%%
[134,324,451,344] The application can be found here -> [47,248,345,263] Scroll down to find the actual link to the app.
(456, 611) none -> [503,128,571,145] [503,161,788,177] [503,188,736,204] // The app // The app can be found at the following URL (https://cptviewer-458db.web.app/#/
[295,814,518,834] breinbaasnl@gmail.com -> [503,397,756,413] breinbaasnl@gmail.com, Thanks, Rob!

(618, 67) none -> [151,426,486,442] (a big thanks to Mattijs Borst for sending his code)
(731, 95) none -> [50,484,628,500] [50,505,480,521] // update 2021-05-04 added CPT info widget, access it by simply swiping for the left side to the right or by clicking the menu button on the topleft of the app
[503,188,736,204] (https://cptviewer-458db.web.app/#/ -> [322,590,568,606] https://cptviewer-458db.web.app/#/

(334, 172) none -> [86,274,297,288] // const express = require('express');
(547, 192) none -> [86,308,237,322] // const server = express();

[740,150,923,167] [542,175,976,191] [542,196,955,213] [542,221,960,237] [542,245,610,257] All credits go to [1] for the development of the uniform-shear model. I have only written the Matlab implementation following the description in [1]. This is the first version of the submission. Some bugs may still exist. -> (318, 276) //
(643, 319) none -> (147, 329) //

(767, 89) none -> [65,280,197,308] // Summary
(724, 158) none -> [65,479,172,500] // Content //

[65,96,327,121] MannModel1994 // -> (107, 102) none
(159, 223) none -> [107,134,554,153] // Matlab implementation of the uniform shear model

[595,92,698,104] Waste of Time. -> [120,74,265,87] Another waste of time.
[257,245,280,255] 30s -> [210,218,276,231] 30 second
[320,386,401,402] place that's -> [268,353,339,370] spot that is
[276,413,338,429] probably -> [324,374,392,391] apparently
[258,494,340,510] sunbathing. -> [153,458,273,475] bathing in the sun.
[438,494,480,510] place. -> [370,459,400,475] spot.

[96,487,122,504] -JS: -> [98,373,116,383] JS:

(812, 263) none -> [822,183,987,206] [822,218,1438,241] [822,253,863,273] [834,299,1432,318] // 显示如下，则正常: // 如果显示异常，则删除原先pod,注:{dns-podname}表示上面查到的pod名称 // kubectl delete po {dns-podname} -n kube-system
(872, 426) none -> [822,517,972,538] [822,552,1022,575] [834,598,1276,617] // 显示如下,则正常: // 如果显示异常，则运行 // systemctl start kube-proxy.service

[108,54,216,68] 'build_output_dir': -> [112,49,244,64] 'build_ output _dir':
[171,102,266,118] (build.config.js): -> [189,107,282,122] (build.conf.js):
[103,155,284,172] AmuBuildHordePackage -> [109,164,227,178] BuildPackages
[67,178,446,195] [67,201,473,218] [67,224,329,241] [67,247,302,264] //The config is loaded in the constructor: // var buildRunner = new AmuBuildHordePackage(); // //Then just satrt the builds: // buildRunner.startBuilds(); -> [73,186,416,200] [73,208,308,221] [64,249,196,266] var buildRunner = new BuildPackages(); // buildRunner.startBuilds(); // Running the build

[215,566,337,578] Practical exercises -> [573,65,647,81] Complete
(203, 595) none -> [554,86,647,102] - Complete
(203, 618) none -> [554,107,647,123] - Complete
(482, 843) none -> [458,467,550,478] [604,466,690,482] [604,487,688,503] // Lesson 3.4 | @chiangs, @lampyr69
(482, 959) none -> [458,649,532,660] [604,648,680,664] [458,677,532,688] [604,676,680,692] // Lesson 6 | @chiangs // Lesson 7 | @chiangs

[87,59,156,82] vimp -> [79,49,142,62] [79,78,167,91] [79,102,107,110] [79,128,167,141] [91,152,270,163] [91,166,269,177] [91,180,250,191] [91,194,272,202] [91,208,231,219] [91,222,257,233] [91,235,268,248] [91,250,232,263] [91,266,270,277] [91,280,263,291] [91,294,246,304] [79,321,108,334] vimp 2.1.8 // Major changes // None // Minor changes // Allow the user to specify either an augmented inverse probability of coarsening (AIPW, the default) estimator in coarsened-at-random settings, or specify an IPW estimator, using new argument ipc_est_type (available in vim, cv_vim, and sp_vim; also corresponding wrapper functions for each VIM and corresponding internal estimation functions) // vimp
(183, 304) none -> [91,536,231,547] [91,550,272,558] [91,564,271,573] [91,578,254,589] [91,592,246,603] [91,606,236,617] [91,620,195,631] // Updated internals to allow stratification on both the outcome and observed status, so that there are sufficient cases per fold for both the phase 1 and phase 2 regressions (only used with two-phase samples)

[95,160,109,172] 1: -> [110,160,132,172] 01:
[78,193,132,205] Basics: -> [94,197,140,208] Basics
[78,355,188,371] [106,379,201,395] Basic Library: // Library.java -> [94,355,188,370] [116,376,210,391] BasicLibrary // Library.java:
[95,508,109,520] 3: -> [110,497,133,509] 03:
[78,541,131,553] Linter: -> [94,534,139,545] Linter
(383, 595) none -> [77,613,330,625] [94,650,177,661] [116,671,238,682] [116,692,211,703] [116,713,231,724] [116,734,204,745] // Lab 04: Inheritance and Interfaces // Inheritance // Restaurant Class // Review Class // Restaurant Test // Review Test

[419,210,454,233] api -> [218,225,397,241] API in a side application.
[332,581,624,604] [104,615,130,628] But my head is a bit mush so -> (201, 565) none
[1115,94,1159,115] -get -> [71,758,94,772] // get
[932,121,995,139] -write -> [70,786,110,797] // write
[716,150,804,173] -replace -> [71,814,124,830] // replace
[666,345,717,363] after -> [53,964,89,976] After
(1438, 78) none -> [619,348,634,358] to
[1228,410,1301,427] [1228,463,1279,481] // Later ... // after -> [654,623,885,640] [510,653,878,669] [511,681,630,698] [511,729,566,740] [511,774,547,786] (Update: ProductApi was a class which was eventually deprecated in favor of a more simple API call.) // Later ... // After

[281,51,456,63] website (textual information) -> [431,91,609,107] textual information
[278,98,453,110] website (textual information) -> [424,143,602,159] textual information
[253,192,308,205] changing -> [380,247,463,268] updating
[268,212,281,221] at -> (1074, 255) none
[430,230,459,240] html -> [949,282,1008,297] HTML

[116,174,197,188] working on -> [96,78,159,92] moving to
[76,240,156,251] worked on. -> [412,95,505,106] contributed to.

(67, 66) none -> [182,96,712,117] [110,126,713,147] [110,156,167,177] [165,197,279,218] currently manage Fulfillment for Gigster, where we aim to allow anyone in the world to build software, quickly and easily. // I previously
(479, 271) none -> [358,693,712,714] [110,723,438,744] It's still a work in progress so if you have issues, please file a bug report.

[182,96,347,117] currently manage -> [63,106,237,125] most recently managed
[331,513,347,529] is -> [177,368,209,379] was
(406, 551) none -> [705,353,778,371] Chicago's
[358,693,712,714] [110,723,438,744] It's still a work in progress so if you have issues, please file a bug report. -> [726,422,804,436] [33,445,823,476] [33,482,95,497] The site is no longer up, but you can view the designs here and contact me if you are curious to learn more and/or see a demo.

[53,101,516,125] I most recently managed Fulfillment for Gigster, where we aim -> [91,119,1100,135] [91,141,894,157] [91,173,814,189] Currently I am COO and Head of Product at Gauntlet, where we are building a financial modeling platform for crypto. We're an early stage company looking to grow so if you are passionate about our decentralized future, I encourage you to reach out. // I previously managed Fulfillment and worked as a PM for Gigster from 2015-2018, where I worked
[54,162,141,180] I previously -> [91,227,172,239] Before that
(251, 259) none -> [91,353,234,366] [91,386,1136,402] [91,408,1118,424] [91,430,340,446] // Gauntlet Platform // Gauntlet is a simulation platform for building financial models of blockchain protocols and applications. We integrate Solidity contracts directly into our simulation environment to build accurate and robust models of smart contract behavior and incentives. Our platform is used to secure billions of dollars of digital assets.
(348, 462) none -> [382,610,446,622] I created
%%
* _Task to complete_: Your answer must consist solely of the lines above between the line holding "(731, 95) none" and the line holding "(724, 158) none", inclusive, copied exactly.

* _Your solution_:
(731, 95) none -> [50,484,628,500] [50,505,480,521] // update 2021-05-04 added CPT info widget, access it by simply swiping for the left side to the right or by clicking the menu button on the topleft of the app
[503,188,736,204] (https://cptviewer-458db.web.app/#/ -> [322,590,568,606] https://cptviewer-458db.web.app/#/

(334, 172) none -> [86,274,297,288] // const express = require('express');
(547, 192) none -> [86,308,237,322] // const server = express();

[740,150,923,167] [542,175,976,191] [542,196,955,213] [542,221,960,237] [542,245,610,257] All credits go to [1] for the development of the uniform-shear model. I have only written the Matlab implementation following the description in [1]. This is the first version of the submission. Some bugs may still exist. -> (318, 276) //
(643, 319) none -> (147, 329) //

(767, 89) none -> [65,280,197,308] // Summary
(724, 158) none -> [65,479,172,500] // Content //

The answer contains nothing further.